### WHAT THIS TASK INVOLVES
What this exercise requires is a verbatim reproduction of the data below.

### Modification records
------------------------

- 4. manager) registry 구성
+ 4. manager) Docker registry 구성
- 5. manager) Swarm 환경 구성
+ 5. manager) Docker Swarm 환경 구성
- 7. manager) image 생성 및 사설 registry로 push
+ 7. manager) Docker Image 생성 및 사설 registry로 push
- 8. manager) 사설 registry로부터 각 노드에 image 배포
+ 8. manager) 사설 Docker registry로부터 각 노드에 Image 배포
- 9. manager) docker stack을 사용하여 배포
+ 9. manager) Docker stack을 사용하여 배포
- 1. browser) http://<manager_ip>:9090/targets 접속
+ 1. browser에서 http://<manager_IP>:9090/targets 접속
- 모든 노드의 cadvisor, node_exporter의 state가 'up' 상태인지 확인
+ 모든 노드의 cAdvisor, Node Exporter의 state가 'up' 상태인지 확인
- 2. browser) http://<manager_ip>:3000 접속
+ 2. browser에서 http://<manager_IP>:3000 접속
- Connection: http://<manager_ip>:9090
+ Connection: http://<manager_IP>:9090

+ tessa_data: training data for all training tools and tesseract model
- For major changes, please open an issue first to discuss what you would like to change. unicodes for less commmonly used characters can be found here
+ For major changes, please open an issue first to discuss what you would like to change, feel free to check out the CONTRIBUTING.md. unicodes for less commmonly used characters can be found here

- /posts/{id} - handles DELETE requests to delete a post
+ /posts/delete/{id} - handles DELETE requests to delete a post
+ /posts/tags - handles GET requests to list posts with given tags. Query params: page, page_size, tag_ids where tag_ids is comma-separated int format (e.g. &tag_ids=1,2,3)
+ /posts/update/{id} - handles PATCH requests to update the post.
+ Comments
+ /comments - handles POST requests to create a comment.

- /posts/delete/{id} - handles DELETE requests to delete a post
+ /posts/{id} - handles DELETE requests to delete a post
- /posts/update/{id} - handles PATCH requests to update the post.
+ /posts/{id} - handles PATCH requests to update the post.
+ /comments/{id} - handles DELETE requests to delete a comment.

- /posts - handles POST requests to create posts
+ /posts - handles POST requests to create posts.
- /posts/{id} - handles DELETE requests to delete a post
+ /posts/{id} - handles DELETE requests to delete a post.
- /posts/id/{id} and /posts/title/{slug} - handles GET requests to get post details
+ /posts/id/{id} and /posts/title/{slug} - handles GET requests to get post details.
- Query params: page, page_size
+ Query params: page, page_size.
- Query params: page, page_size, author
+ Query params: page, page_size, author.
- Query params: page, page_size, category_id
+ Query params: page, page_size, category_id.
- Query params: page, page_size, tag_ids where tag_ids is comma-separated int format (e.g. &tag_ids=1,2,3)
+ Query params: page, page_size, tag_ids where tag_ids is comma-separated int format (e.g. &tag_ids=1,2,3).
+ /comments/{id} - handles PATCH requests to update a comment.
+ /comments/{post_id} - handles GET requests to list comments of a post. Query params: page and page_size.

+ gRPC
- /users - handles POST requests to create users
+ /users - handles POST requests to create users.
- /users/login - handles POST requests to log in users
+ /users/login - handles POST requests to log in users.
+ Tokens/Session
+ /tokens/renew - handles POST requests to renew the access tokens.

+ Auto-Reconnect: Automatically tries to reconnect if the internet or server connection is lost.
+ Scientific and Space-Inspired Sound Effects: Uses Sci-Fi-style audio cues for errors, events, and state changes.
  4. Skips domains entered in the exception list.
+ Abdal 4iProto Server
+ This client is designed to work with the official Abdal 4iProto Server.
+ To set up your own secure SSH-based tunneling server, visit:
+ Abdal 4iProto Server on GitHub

------------------------

### ANSWER FOR THIS EXERCISE
- 4. manager) registry 구성
+ 4. manager) Docker registry 구성
- 5. manager) Swarm 환경 구성
+ 5. manager) Docker Swarm 환경 구성
- 7. manager) image 생성 및 사설 registry로 push
+ 7. manager) Docker Image 생성 및 사설 registry로 push
- 8. manager) 사설 registry로부터 각 노드에 image 배포
+ 8. manager) 사설 Docker registry로부터 각 노드에 Image 배포
- 9. manager) docker stack을 사용하여 배포
+ 9. manager) Docker stack을 사용하여 배포
- 1. browser) http://<manager_ip>:9090/targets 접속
+ 1. browser에서 http://<manager_IP>:9090/targets 접속
- 모든 노드의 cadvisor, node_exporter의 state가 'up' 상태인지 확인
+ 모든 노드의 cAdvisor, Node Exporter의 state가 'up' 상태인지 확인
- 2. browser) http://<manager_ip>:3000 접속
+ 2. browser에서 http://<manager_IP>:3000 접속
- Connection: http://<manager_ip>:9090
+ Connection: http://<manager_IP>:9090

+ tessa_data: training data for all training tools and tesseract model
- For major changes, please open an issue first to discuss what you would like to change. unicodes for less commmonly used characters can be found here
+ For major changes, please open an issue first to discuss what you would like to change, feel free to check out the CONTRIBUTING.md. unicodes for less commmonly used characters can be found here

- /posts/{id} - handles DELETE requests to delete a post
+ /posts/delete/{id} - handles DELETE requests to delete a post
+ /posts/tags - handles GET requests to list posts with given tags. Query params: page, page_size, tag_ids where tag_ids is comma-separated int format (e.g. &tag_ids=1,2,3)
+ /posts/update/{id} - handles PATCH requests to update the post.
+ Comments
+ /comments - handles POST requests to create a comment.

- /posts/delete/{id} - handles DELETE requests to delete a post
+ /posts/{id} - handles DELETE requests to delete a post
- /posts/update/{id} - handles PATCH requests to update the post.
+ /posts/{id} - handles PATCH requests to update the post.
+ /comments/{id} - handles DELETE requests to delete a comment.

- /posts - handles POST requests to create posts
+ /posts - handles POST requests to create posts.
- /posts/{id} - handles DELETE requests to delete a post
+ /posts/{id} - handles DELETE requests to delete a post.
- /posts/id/{id} and /posts/title/{slug} - handles GET requests to get post details
+ /posts/id/{id} and /posts/title/{slug} - handles GET requests to get post details.
- Query params: page, page_size
+ Query params: page, page_size.
- Query params: page, page_size, author
+ Query params: page, page_size, author.
- Query params: page, page_size, category_id
+ Query params: page, page_size, category_id.
- Query params: page, page_size, tag_ids where tag_ids is comma-separated int format (e.g. &tag_ids=1,2,3)
+ Query params: page, page_size, tag_ids where tag_ids is comma-separated int format (e.g. &tag_ids=1,2,3).
+ /comments/{id} - handles PATCH requests to update a comment.
+ /comments/{post_id} - handles GET requests to list comments of a post. Query params: page and page_size.

+ gRPC
- /users - handles POST requests to create users
+ /users - handles POST requests to create users.
- /users/login - handles POST requests to log in users
+ /users/login - handles POST requests to log in users.
+ Tokens/Session
+ /tokens/renew - handles POST requests to renew the access tokens.

+ Auto-Reconnect: Automatically tries to reconnect if the internet or server connection is lost.
+ Scientific and Space-Inspired Sound Effects: Uses Sci-Fi-style audio cues for errors, events, and state changes.
  4. Skips domains entered in the exception list.
+ Abdal 4iProto Server
+ This client is designed to work with the official Abdal 4iProto Server.
+ To set up your own secure SSH-based tunneling server, visit:
+ Abdal 4iProto Server on GitHub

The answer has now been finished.